L’entreprise polyphonique

Imaginez un instant que l’entreprise dont vous avez la charge soit un roman. Vos employés en seraient les personnages, et vous, en tant que force dirigeante, vous incarneriez… bien entendu l’auteur, dans toute sa gloire créatrice ! C’est à vous que reviendrait la tâche de guider vos différents personnages dans leurs champs d’action respectifs, de leur imaginer des missions, de les faire interagir de manière productive, pour qu’à la fin chacun voie sa légitimité reconnue et puisse explorer l’étendue de son potentiel.

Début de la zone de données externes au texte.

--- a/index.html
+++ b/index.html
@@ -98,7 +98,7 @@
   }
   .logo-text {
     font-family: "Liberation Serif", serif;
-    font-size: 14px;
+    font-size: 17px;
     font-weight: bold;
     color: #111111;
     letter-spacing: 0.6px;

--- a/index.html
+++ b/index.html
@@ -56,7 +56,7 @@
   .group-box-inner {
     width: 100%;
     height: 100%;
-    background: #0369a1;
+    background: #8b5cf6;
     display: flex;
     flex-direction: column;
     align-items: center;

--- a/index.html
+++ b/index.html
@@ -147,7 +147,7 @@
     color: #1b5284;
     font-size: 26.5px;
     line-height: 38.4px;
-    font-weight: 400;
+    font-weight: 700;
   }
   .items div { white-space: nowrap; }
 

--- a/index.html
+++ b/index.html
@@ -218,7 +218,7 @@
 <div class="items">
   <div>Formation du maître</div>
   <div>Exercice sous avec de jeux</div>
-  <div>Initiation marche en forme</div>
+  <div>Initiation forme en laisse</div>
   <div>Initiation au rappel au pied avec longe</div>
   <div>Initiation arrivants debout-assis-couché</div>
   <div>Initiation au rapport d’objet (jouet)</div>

Pour connaître le succès en tant que récit, votre entreprise sera forcément un grand roman de société. Un futur classique, qui englobe et reflète la complexité de la vie moderne. Votre problématique est plutôt d’ordre narratif, et de nature stylistique. Autrement dit, il est question de la manière dont vous dirigez et organisez : comment vous adressez-vous à votre personnel, et à quelles fins ? Comment le guidez-vous dans les phases critiques ? Comment composez-vous avec les caractéristiques individuelles de chacun ? Quelles marges de manœuvre laissez-vous à vos héros ? Des interrogations qui s’avèrent incontournables, tant pour un auteur que pour un chef d’entreprise.

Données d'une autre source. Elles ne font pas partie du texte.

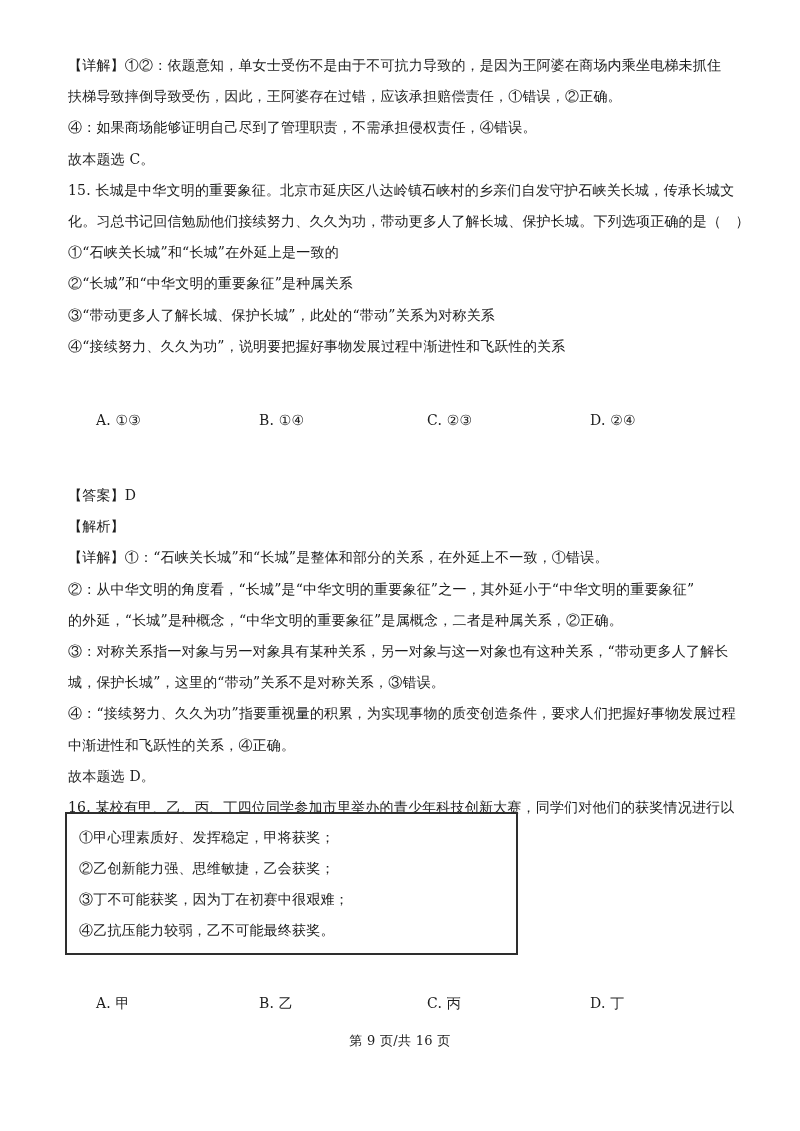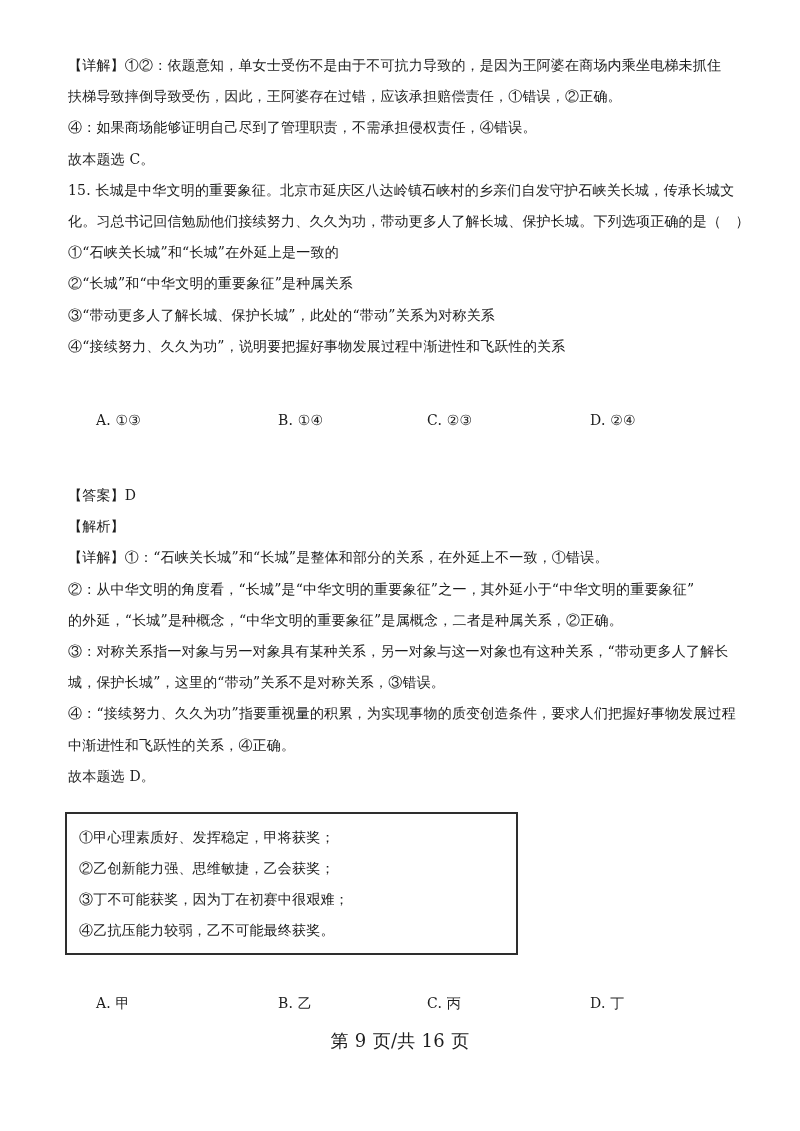--- a/index.html
+++ b/index.html
@@ -25,7 +25,7 @@
   .row-q16 { top:988px; }
   .opt { position:absolute; top:0; height:31px; line-height:31px; white-space:nowrap; letter-spacing:0.2px;margin-left:24px; }
   .opt-a { left:4px; }
-  .opt-b { left:186px;text-align:center; }
+  .opt-b { left:167px;text-align:center; }
   .opt-c { left:335px; }
   .opt-d { left:498px;text-align:center; }
   .pred-box {

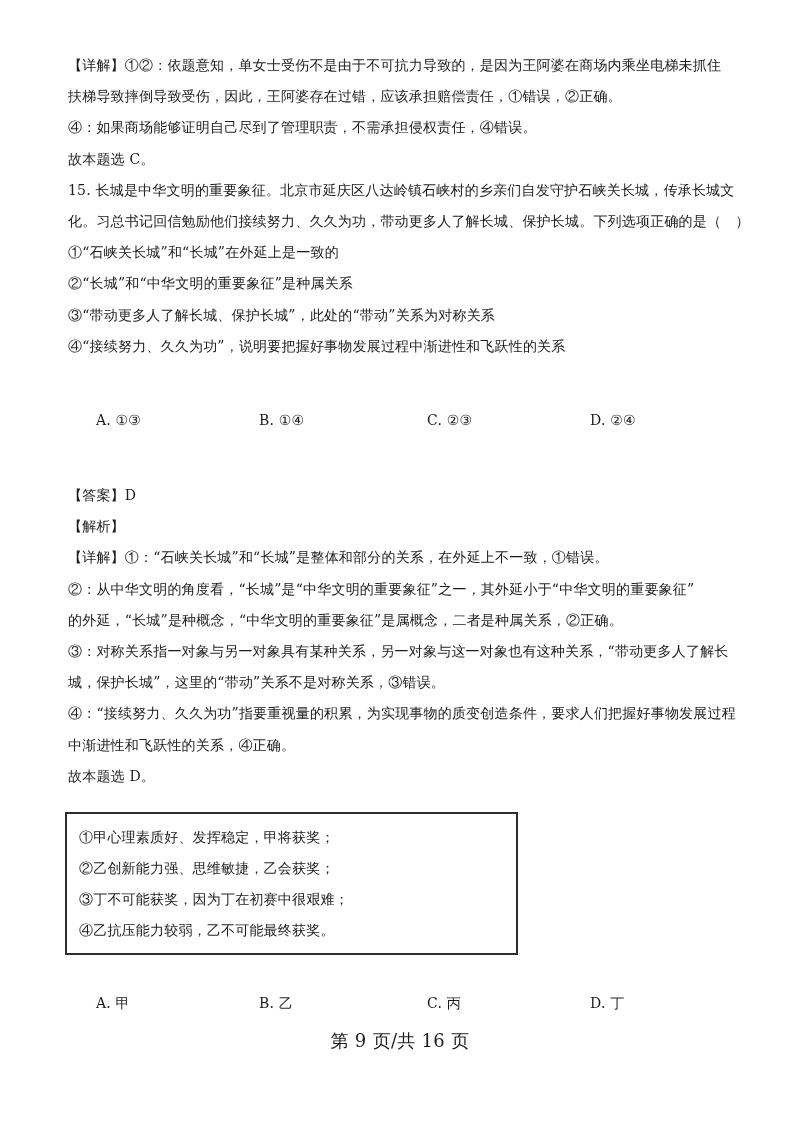--- a/index.html
+++ b/index.html
@@ -81,6 +81,7 @@
     <div class="ln">④：“接续努力、久久为功”指要重视量的积累，为实现事物的质变创造条件，要求人们把握好事物发展过程</div>
     <div class="ln">中渐进性和飞跃性的关系，④正确。</div>
     <div class="ln">故本题选 D。</div>
+    <div class="ln">16. 某校有甲、乙、丙、丁四位同学参加市里举办的青少年科技创新大赛，同学们对他们的获奖情况进行以</div>
   </div>
 
   <div class="pred-box">

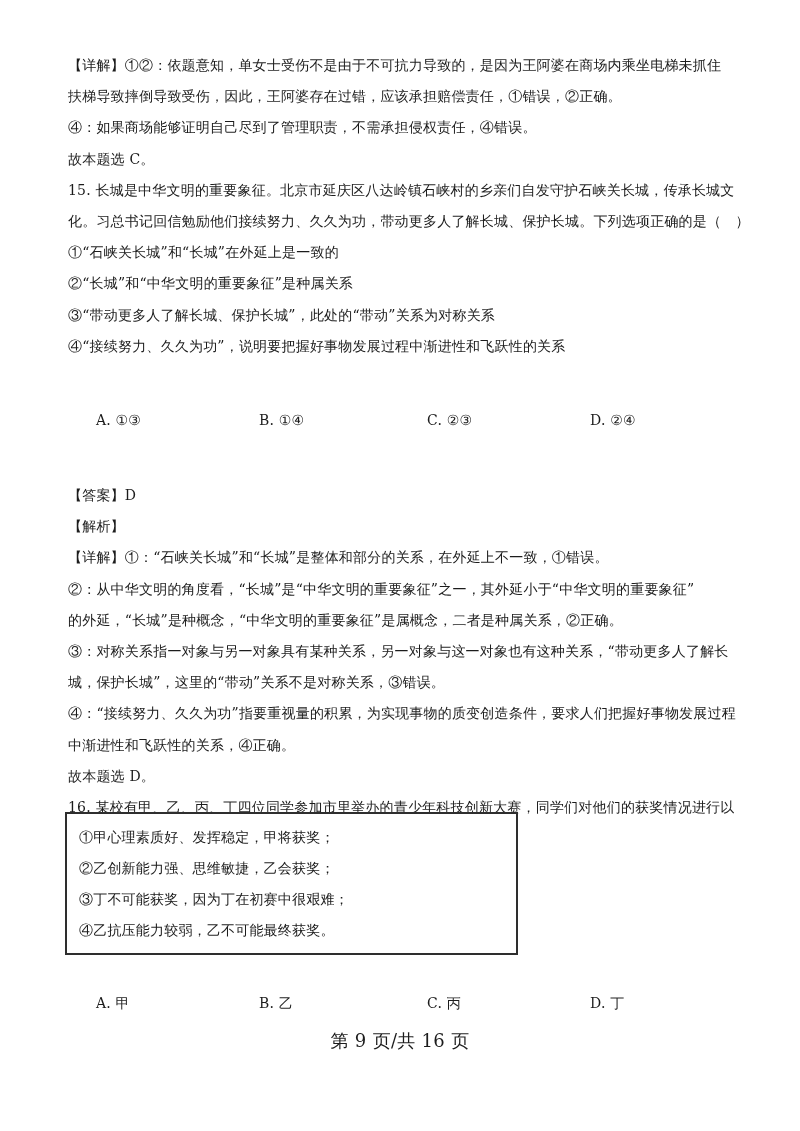--- a/index.html
+++ b/index.html
@@ -41,7 +41,7 @@
     position:absolute; left:0; top:1032px;
     width:800px; height:18px; line-height:18px;
     text-align:center;
-    font-size:18px;
+    font-size:13px;
     letter-spacing:0.3px;
   }
 </style>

À l’évidence, vous pourriez opter pour une posture tout à fait classique, comme celle de Gustave Flaubert. L’auteur de chefs-d’œuvre comme Madame Bovary ou L’Éducation sentimentale concevait son rôle comme celui d’une divinité omnisciente et omnipotente. Flaubert menait ses personnages comme l’on manipule des marionnettes, prenant garde de toujours conserver vis-à-vis d’eux une grande distance et une froideur émotionnelle. Une posture de narrateur correspondant au modèle de leadership classiquement masculin qui dominait au XIXe siècle. Existe-t-il des alternatives plus contemporaines, plus ouvertes ?

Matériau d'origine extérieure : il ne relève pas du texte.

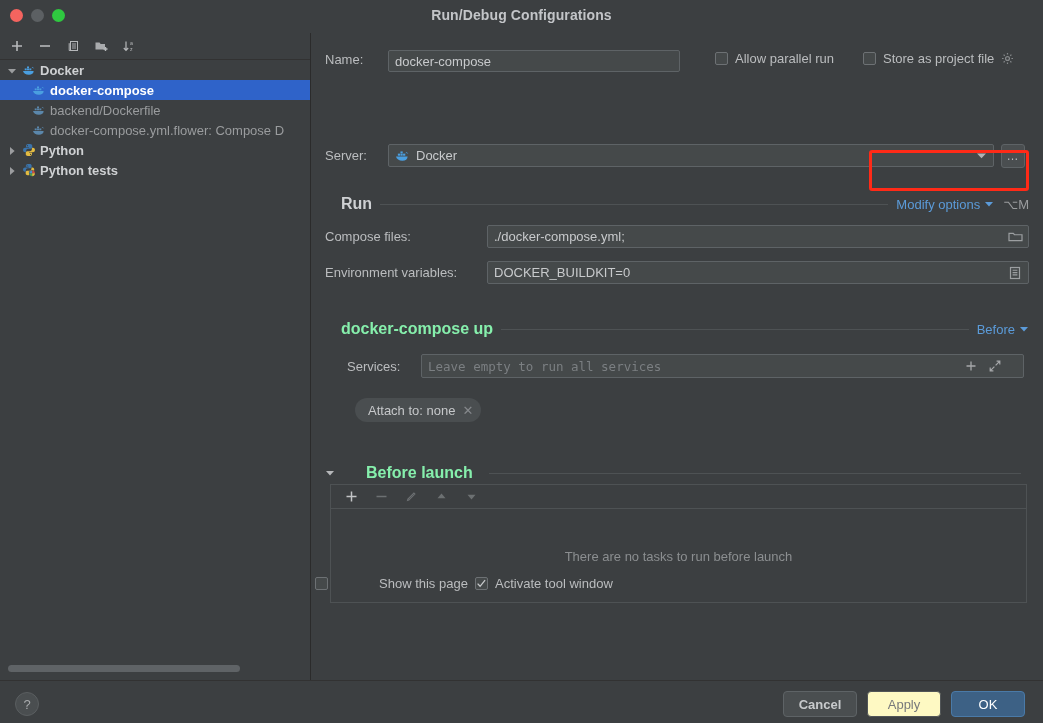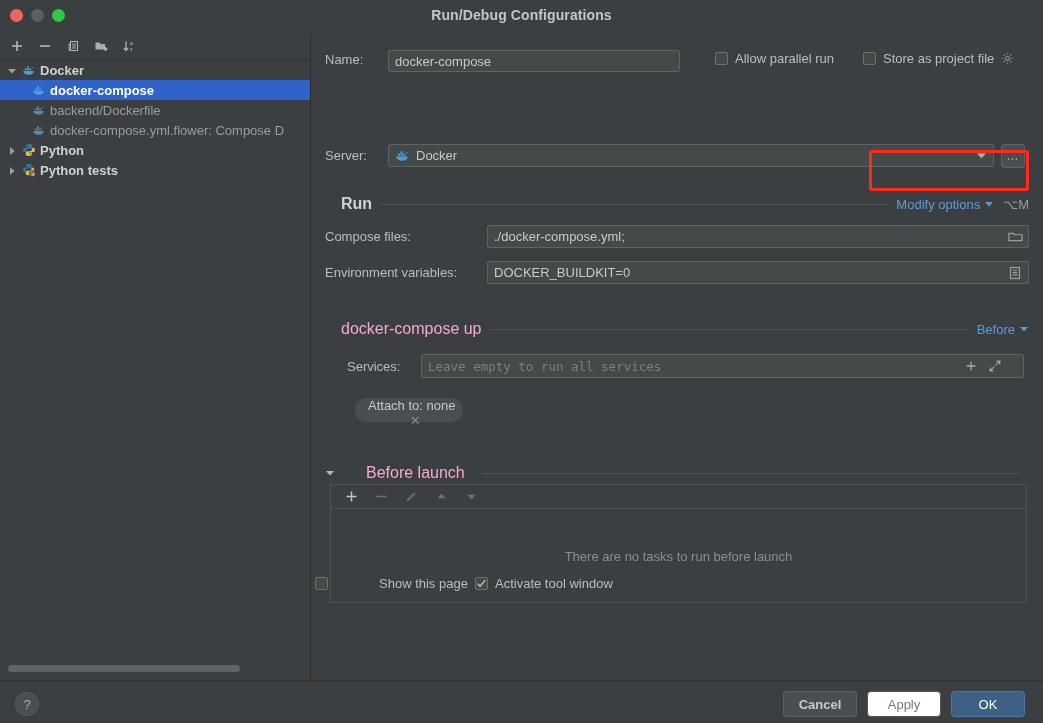--- a/index.html
+++ b/index.html
@@ -70,7 +70,7 @@
 
   .sec-head{position:absolute;display:flex;align-items:center;width:100%;}
   .sec-title{font-size:16px;font-weight:bold;color:#cfd1d3;white-space:nowrap;margin-left:16px;}
-  .sec-title.normal{font-weight:normal;color:#f9a8d4;}
+  .sec-title.normal{font-weight:bold;color:#86efac;}
   .sec-line{flex:1;height:1px;background:#4e5254;margin:0 8px;}
   .link{font-size:13px;color:#5b9bd9;cursor:pointer;white-space:nowrap;}
   .shortcut{font-size:13px;color:#9a9c9e;margin-left:9px;}

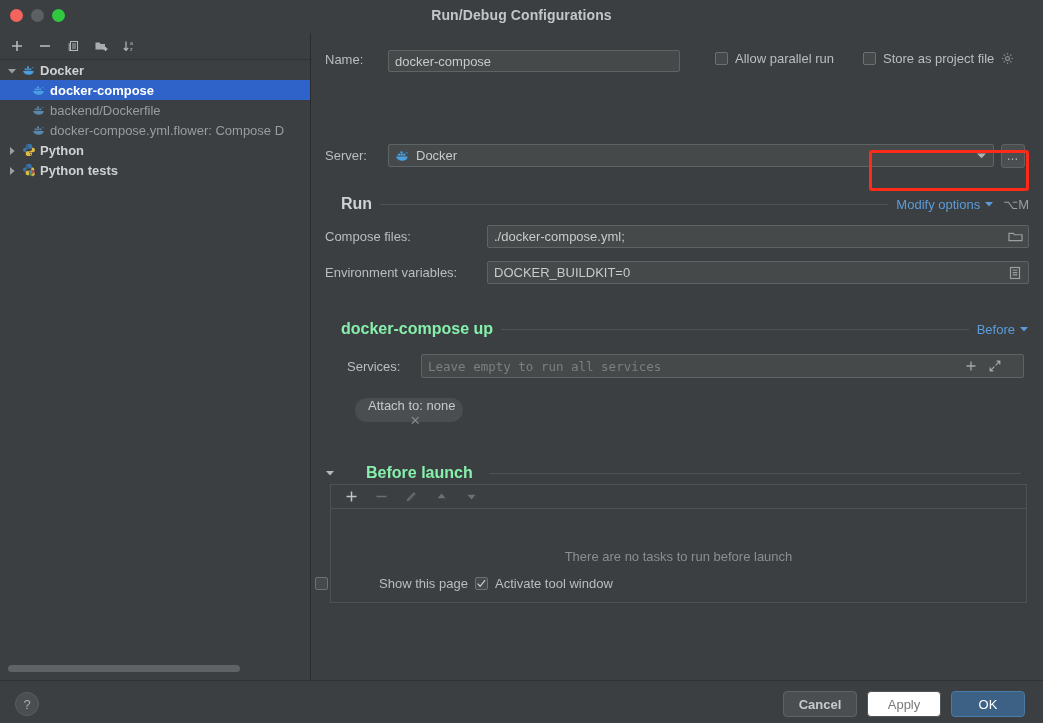--- a/index.html
+++ b/index.html
@@ -78,7 +78,7 @@
   .hl-box{position:absolute;border:3px solid #ff2a17;border-radius:3px;box-sizing:border-box;}
 
   .tag{display:inline-flex;align-items:center;height:24px;border-radius:12px;background:#4a4e50;
-       padding:0 8px 0 13px;font-size:13px;color:#c6c8ca;flex-direction:column;}
+       padding:0 8px 0 13px;font-size:13px;color:#c6c8ca;}
   .tag .x{margin-left:7px;color:#85888b;font-size:13px;}
 
   .bl-toolbar{position:absolute;background:#3c3f41;border:1px solid #4e5254;box-sizing:border-box;

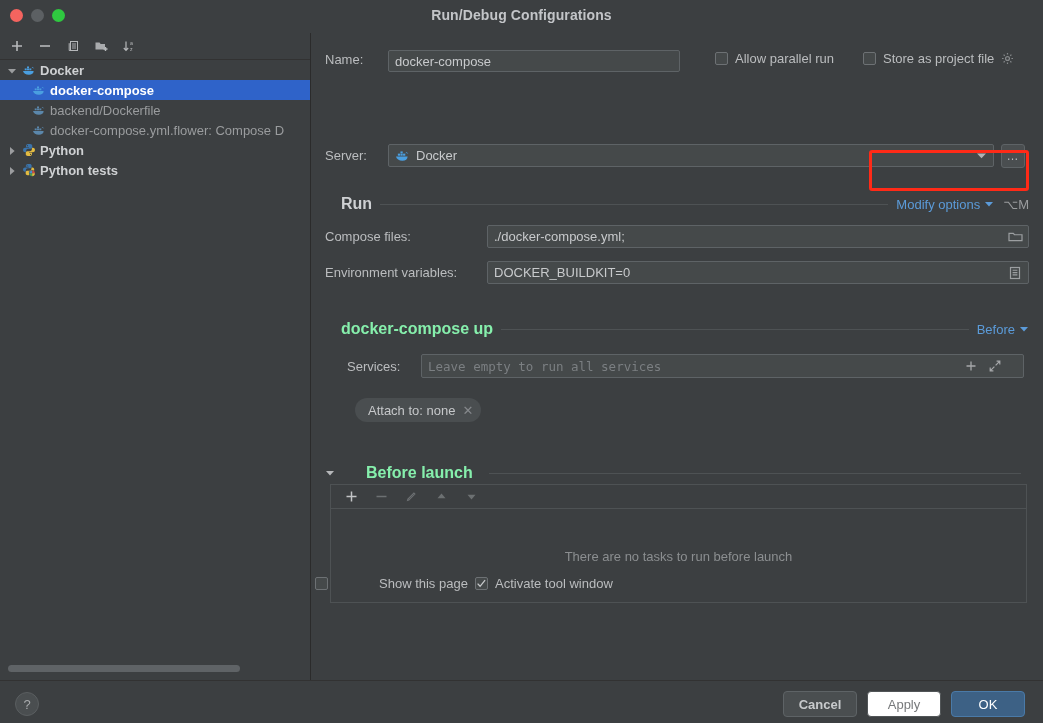--- a/index.html
+++ b/index.html
@@ -96,7 +96,7 @@
   .btn{height:26px;min-width:74px;border-radius:4px;display:flex;align-items:center;
        justify-content:center;font-size:13px;box-sizing:border-box;padding:0 12px;}
   .btn.normal{background:#4a4e50;border:1px solid #5e6366;color:#c8cacc;font-weight:bold;}
-  .btn.disabled{background:#ffffff;border:1px solid #515557;color:#77797b;}
+  .btn.disabled{background:#fef9c3;border:1px solid #515557;color:#77797b;}
   .btn.primary{background:#3d6185;border:1px solid #4a7aa8;color:#ffffff;}
   .btns{position:absolute;right:18px;top:691px;display:flex;gap:10px;align-items:center;}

Il y en a – du moins en narratologie ! Pour les examiner, penchons-nous sur la Théorie du roman formulée par le philosophe russe Mikhaïl Bakhtine (1895-1975). Pour lui, le romancier Dostoïevski révolutionne le genre du roman social à travers une posture inédite : celle de l’auteur « polyphonique », autrement dit « à plusieurs voix ». Pour l’auteur de L’Idiot ou de Crime et châtiment, ses créatures sont ses égaux à part entière ; au fil de l’écriture, les personnages se tournent vers leur créateur, lui manifestent leurs intentions et, souvent contre son gré et son projet original, lui expriment des choses que ce dernier ne peut ni ne veut ignorer. Tandis que Flaubert et les siens cultivaient un idéal formel autoritaire et vertical où ils disposaient à leur gré des personnages – ou disons du personnel – de l’œuvre, comme s’ils étaient leurs serfs voire de simples objets, Dostoïevski osait se plonger dans une tout autre aventure : l’orchestration de la polyphonie implicite de son univers créatif – disons de son entreprise. Précisons-le d’emblée : le leadership polyphonique décrit par Bakhtine n’a rien à voir avec des formules creuses comme la hiérarchie horizontale ou des velléités d’instaurer un climat propice à la discussion. Il s’agit plutôt de comprendre comment réunir et activer des potentiels créatifs dans des situations complexes. Car diriger signifie avant tout diriger des voix différentes, et donc des personnes différentes. L’idéal polyphonique implique d’éviter deux erreurs basiques de communication : celles  que Bakhtine, dans ses études sur Dostoïevski, nomme respectivement l’hétéropathie et l’idiopathie.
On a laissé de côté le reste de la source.